TASK MATERIAL:
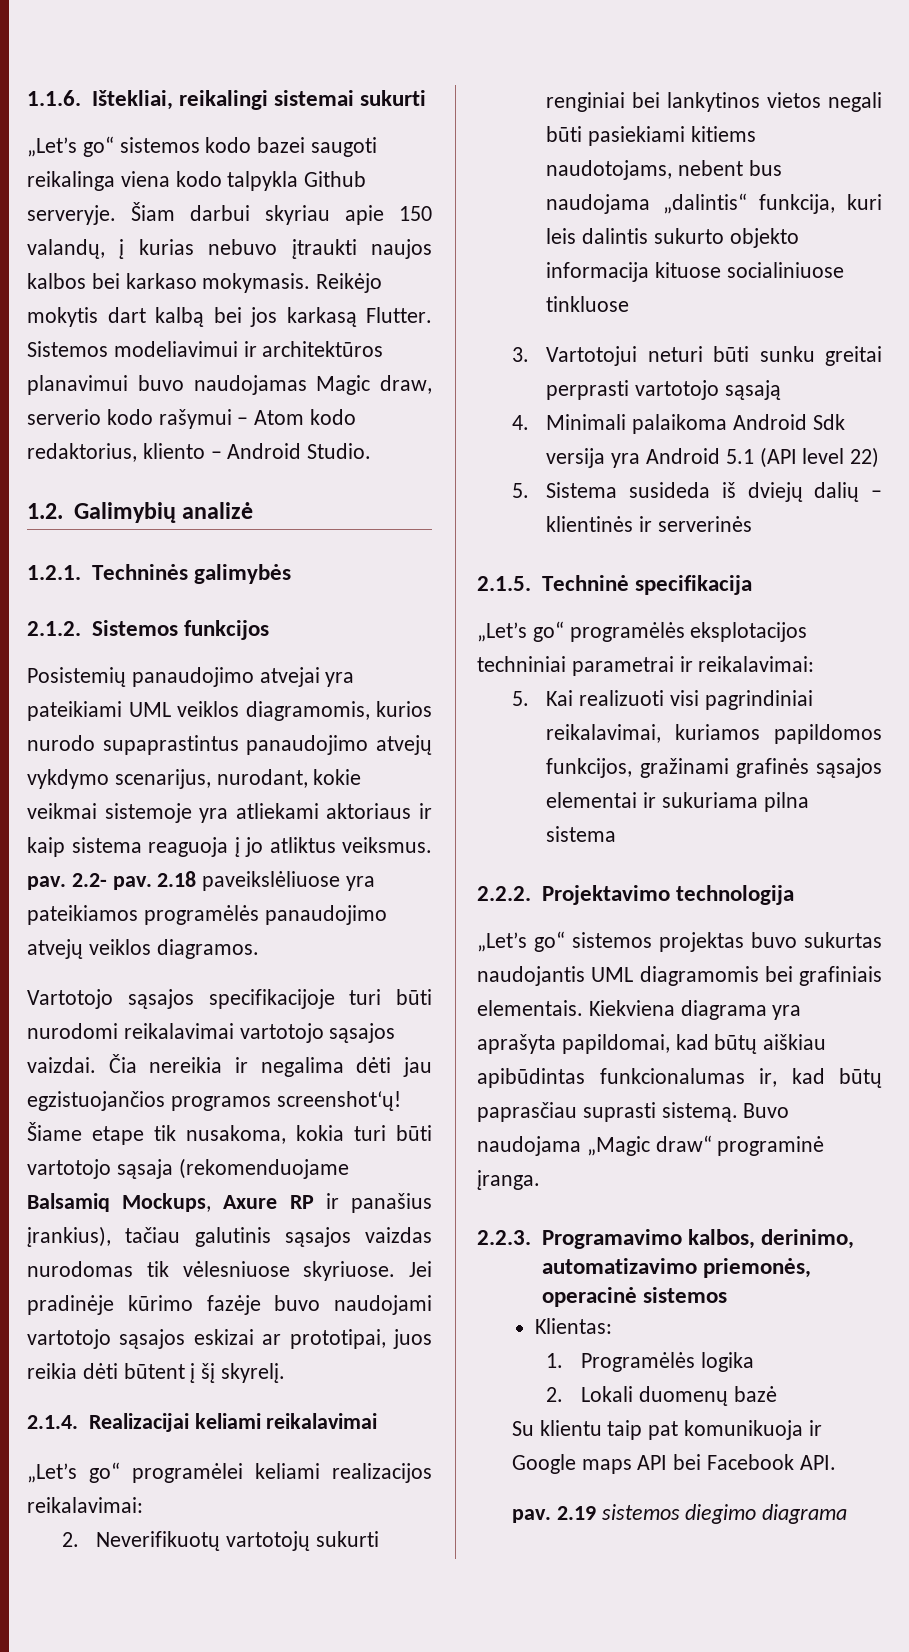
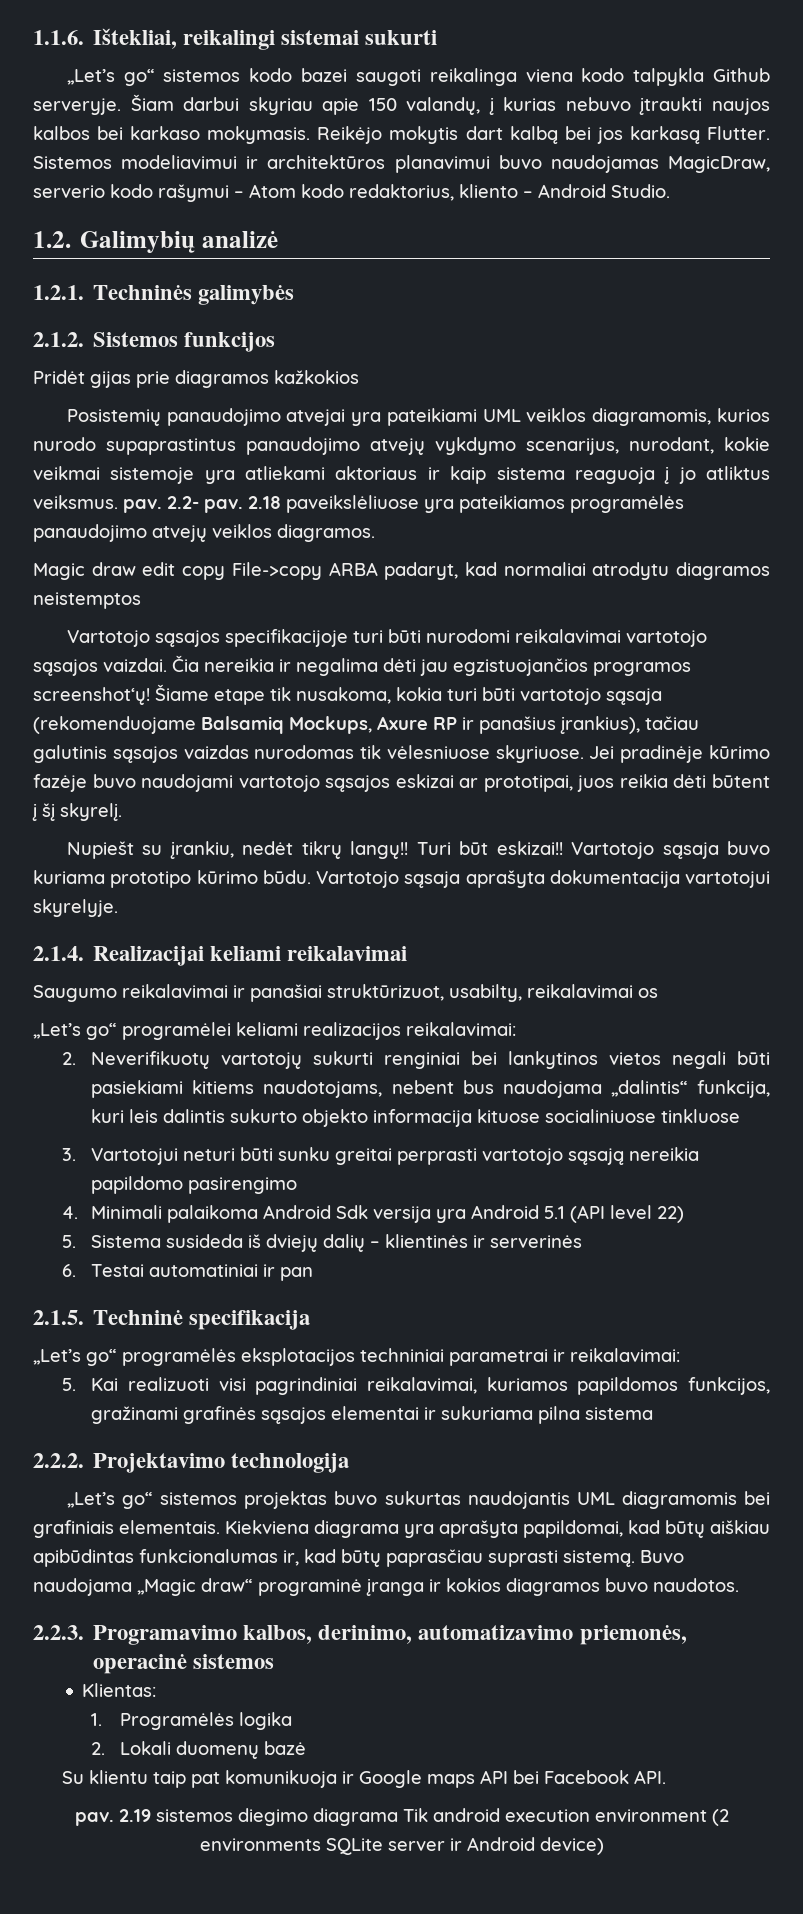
- Sistemos modeliavimui ir architektūros planavimui buvo naudojamas Magic draw, serverio kodo rašymui – Atom kodo redaktorius, kliento – Android Studio.
+ Sistemos modeliavimui ir architektūros planavimui buvo naudojamas MagicDraw, serverio kodo rašymui – Atom kodo redaktorius, kliento – Android Studio.
+ Pridėt gijas prie diagramos kažkokios
+ Magic draw edit copy File->copy ARBA padaryt, kad normaliai atrodytu diagramos neistemptos
+ Nupiešt su įrankiu, nedėt tikrų langų!! Turi būt eskizai!! Vartotojo sąsaja buvo kuriama prototipo kūrimo būdu. Vartotojo sąsaja aprašyta dokumentacija vartotojui skyrelyje.
  2.1.4. Realizacijai keliami reikalavimai
+ Saugumo reikalavimai ir panašiai struktūrizuot, usabilty, reikalavimai os
- 3. Vartotojui neturi būti sunku greitai perprasti vartotojo sąsają
+ 3. Vartotojui neturi būti sunku greitai perprasti vartotojo sąsają nereikia papildomo pasirengimo
+ 6. Testai automatiniai ir pan
- Buvo naudojama „Magic draw“ programinė įranga.
+ Buvo naudojama „Magic draw“ programinė įranga ir kokios diagramos buvo naudotos.
- 2.19 sistemos diegimo diagrama
+ 2.19 sistemos diegimo diagrama Tik android execution environment (2 environments SQLite server ir Android device)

WORK REQUEST:
Only exact lines belong in the answer: those from the beginning of the entries above through the line holding "prie diagramos kažkokios", with no pictures.

ANSWER BELOW:
- Sistemos modeliavimui ir architektūros planavimui buvo naudojamas Magic draw, serverio kodo rašymui – Atom kodo redaktorius, kliento – Android Studio.
+ Sistemos modeliavimui ir architektūros planavimui buvo naudojamas MagicDraw, serverio kodo rašymui – Atom kodo redaktorius, kliento – Android Studio.
+ Pridėt gijas prie diagramos kažkokios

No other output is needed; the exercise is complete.